Blaise Pascal once wrote, “I didn’t have time to write a short letter, so I wrote a long one instead.” This phrasebook, at under 350 (small) pages, is the shortest book I’ve written, and trying to fit everything that I wanted to say into a volume this short was a challenge.

When Mark Taber originally suggested that I write an Objective-C Phrasebook, I was not sure what it would look like. A phrasebook for a natural language is a list of short idioms that can be used by people who find themselves in need of a quick sentence or two. A phrasebook for a programming language should fulfil a similar rôle.

This book is not a language reference. Apple provides a competent reference for the Objective-C language on the http://developer.apple.com site. This is not a detailed tutorial; unlike my other Objective-C book, Cocoa Programming Developer’s Handbook, you won’t find complete programs as code examples. Instead, you’ll find very short examples of Objective-C idioms, which hopefully you can employ in a wide range of places.

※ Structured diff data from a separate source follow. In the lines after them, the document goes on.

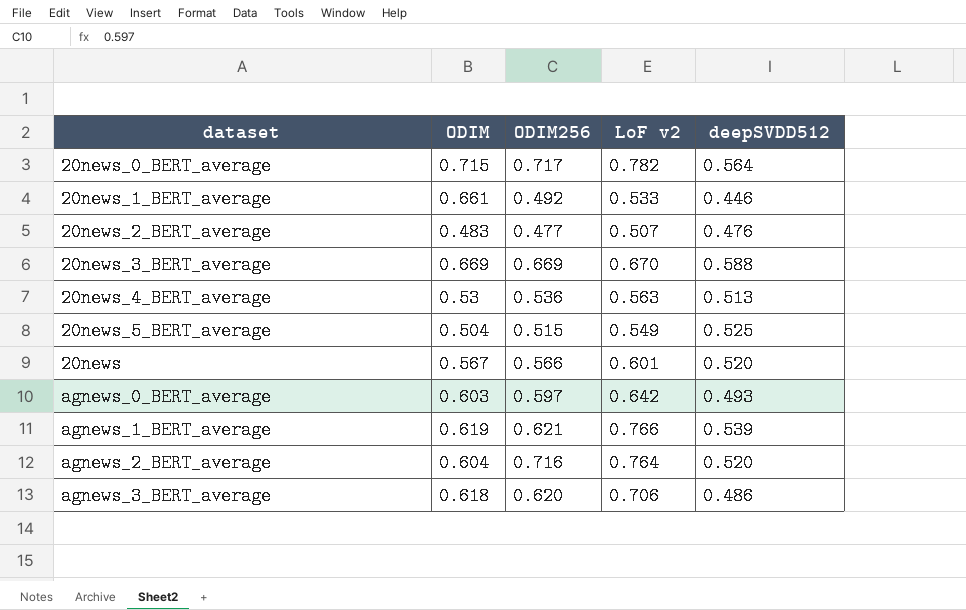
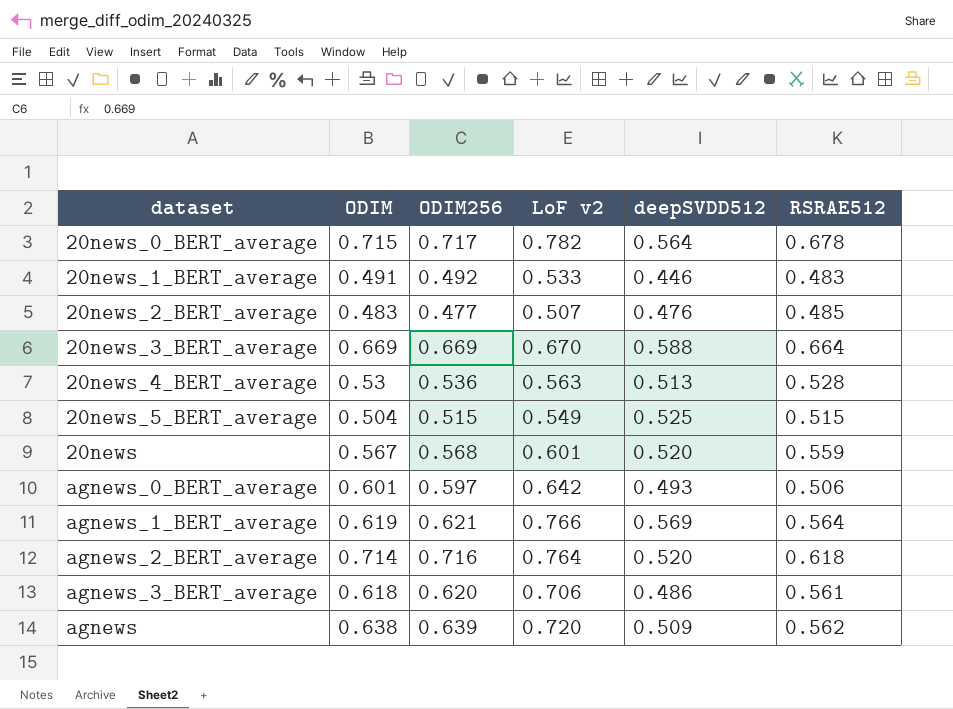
column RSRAE512 | position: none -> 6
20news_1_BERT_average | ODIM: 0.661 -> 0.491
20news | ODIM256: 0.566 -> 0.568
agnews_0_BERT_average | ODIM: 0.603 -> 0.601
agnews_1_BERT_average | deepSVDD512: 0.539 -> 0.569
agnews_2_BERT_average | ODIM: 0.604 -> 0.714
row agnews: none -> 0.638 | 0.639 | 0.720 | 0.509 | 0.562

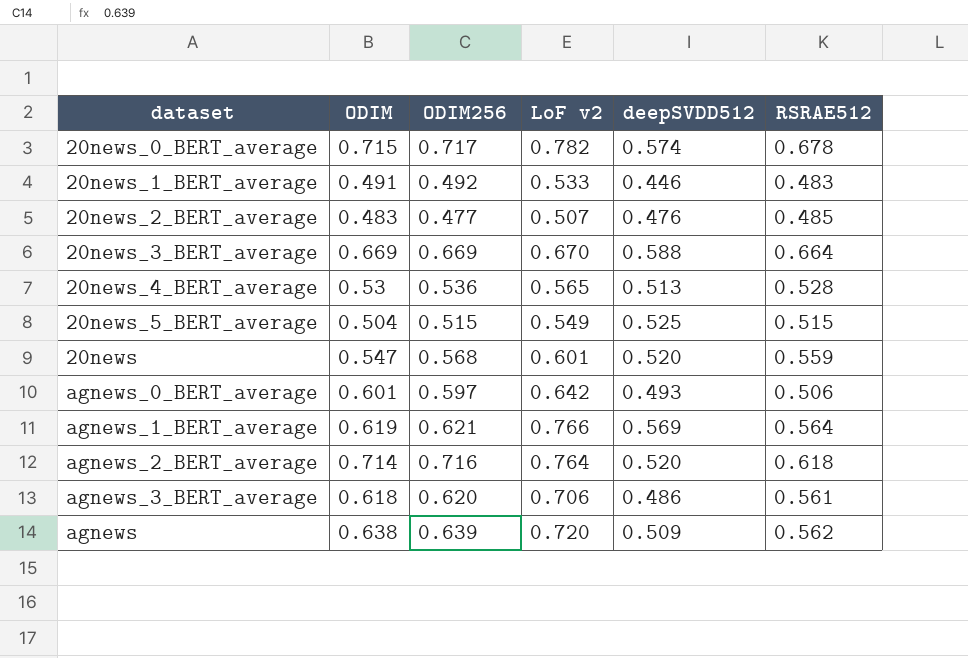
20news_0_BERT_average | deepSVDD512: 0.564 -> 0.574
20news_4_BERT_average | LoF v2: 0.563 -> 0.565
20news | ODIM: 0.567 -> 0.547

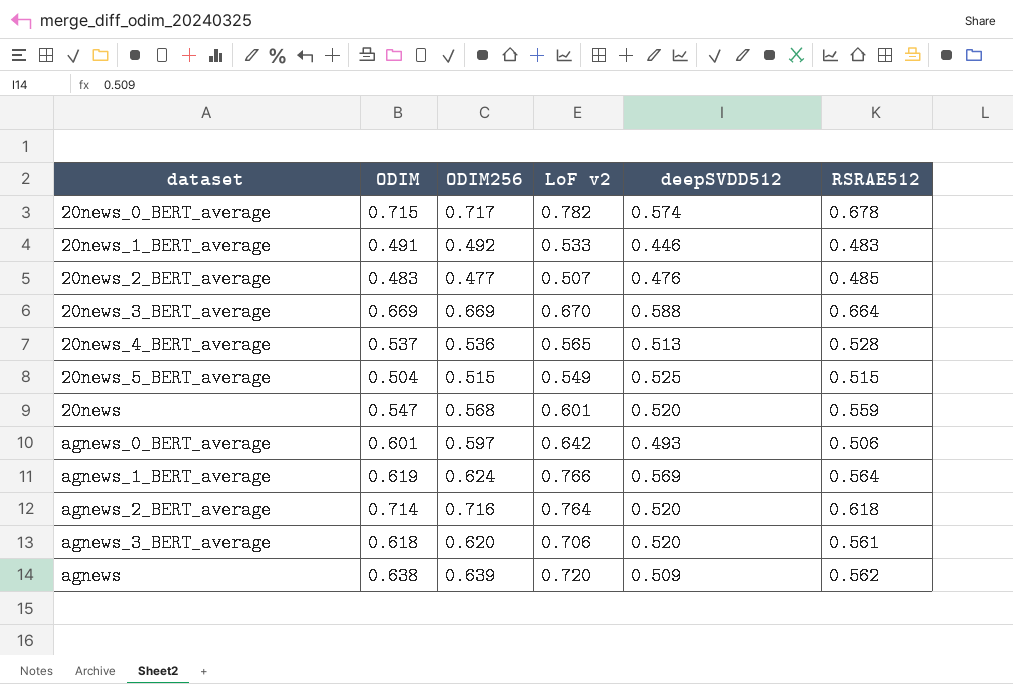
20news_4_BERT_average | ODIM: 0.53 -> 0.537
agnews_1_BERT_average | ODIM256: 0.621 -> 0.624
agnews_3_BERT_average | deepSVDD512: 0.486 -> 0.520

One of the most frustrating things in life is finding that code examples in a book don’t actually work. There are two sorts of code listings in this book. Code on a white background is intended to illustrate a simple point. This code may depend on some implied context and should not be taken as working, usable examples. The majority of the code you will find in this book is on a gray background. At the bottom of each of these examples, you will find the name of the file that the listing was taken from. You can download these from the book’s page on InformIT’s website: http://www.informit.com/title/0321743628

A Note About Typesetting

This book was written in Vim, using semantic markup. From here, three different versions are generated. Two are created using pdflatex. If you are reading either the printed or PDF version, then you can see one of these. The only difference between the two is that the print version contains crop marks to allow the printer to trim the pages.

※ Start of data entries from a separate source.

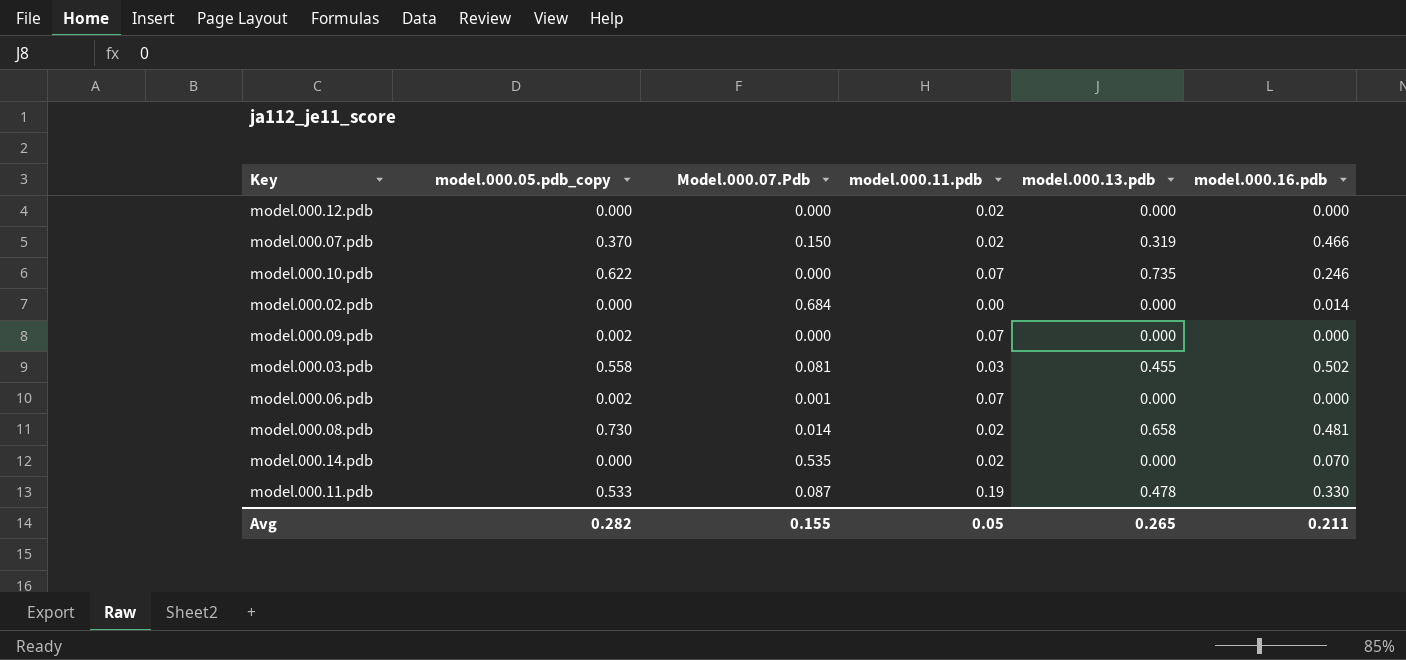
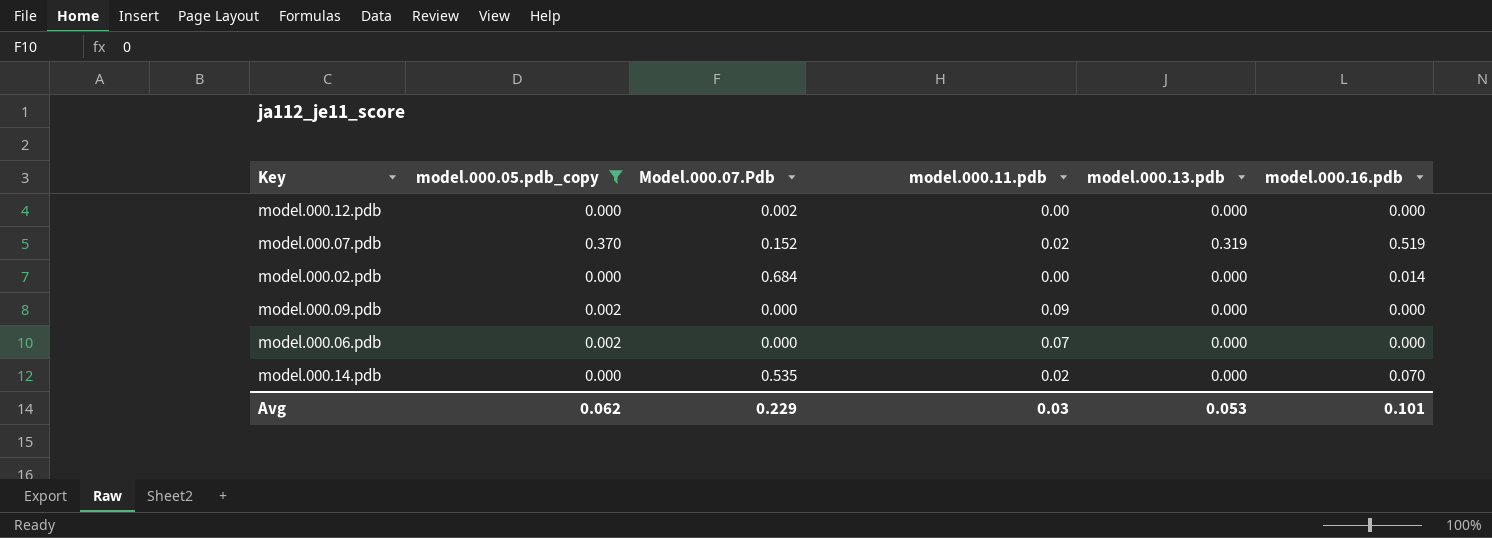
filter: none -> model.000.05.pdb_copy <= 0.370
model.000.12.pdb | Model.000.07.Pdb: 0.000 -> 0.002
model.000.12.pdb | model.000.11.pdb: 0.02 -> 0.00
model.000.07.pdb | Model.000.07.Pdb: 0.150 -> 0.152
model.000.07.pdb | model.000.16.pdb: 0.466 -> 0.519
model.000.09.pdb | model.000.11.pdb: 0.07 -> 0.09
model.000.06.pdb | Model.000.07.Pdb: 0.001 -> 0.000
Avg | model.000.05.pdb_copy: 0.282 -> 0.062
Avg | Model.000.07.Pdb: 0.155 -> 0.229
Avg | model.000.11.pdb: 0.05 -> 0.03
Avg | model.000.13.pdb: 0.265 -> 0.053
Avg | model.000.16.pdb: 0.211 -> 0.101

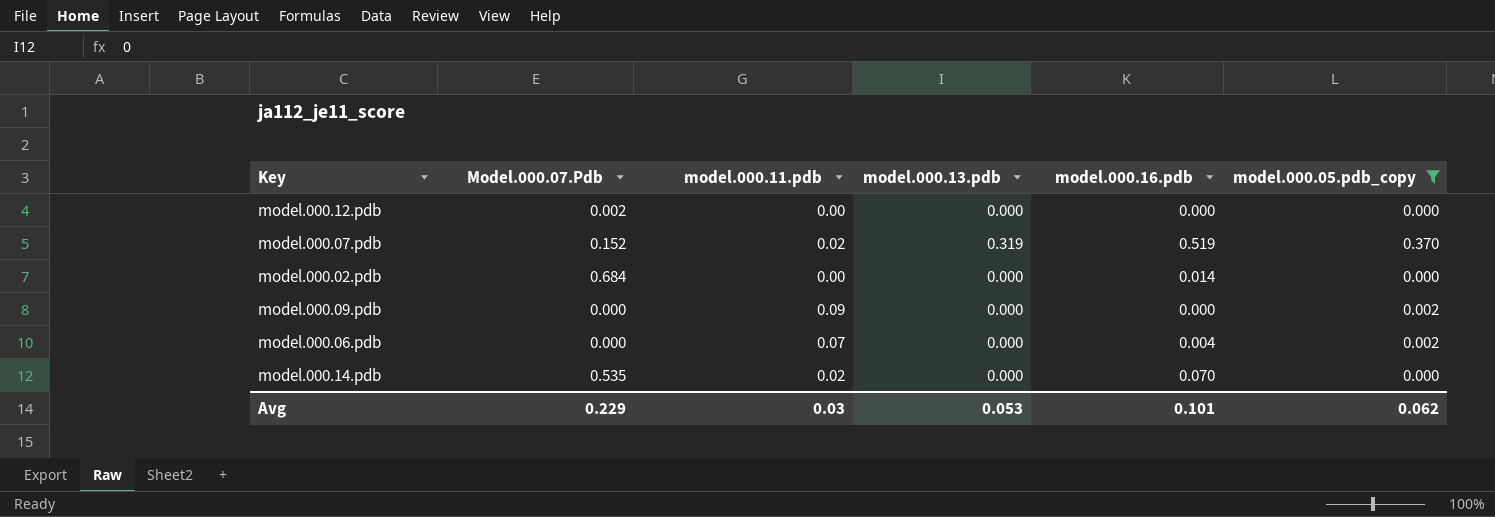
column model.000.05.pdb_copy | position: 2 -> 6
model.000.06.pdb | model.000.16.pdb: 0.000 -> 0.004

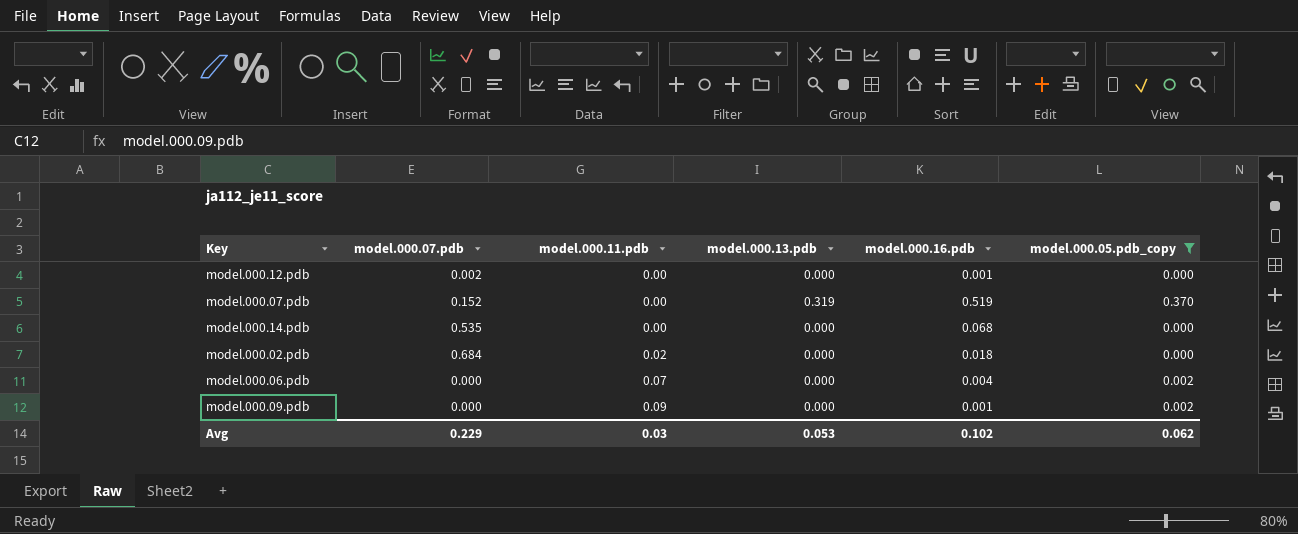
row order: none -> model.000.11.pdb ascending
column name: Model.000.07.Pdb -> model.000.07.pdb
model.000.12.pdb | model.000.16.pdb: 0.000 -> 0.001
model.000.07.pdb | model.000.11.pdb: 0.02 -> 0.00
model.000.14.pdb | model.000.11.pdb: 0.02 -> 0.00
model.000.14.pdb | model.000.16.pdb: 0.070 -> 0.068
model.000.02.pdb | model.000.11.pdb: 0.00 -> 0.02
model.000.02.pdb | model.000.16.pdb: 0.014 -> 0.018
model.000.09.pdb | model.000.16.pdb: 0.000 -> 0.001
Avg | model.000.16.pdb: 0.101 -> 0.102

The third version is XHTML, intended for the ePub edition. This is created using the EtoileText framework, which first parses the LaTeX-style markup to a tree structure, then performs some transformations for handling cross-references and indexing, and finally generates XHTML. The code for doing this is all written in Objective-C.

If you have access to both, you may notice that the code listings look slightly nicer in the ePub edition. This is because EtoileText uses SourceCodeKit, another Étoilé framework, for syntax highlighting. This uses part of Clang, a modern Objective-C compiler, to mark up the code listings. This means that ranges of the code are annotated with exactly the same semantic types that the compiler sees. For example, it can distinguish between a function call and a macro instantiation.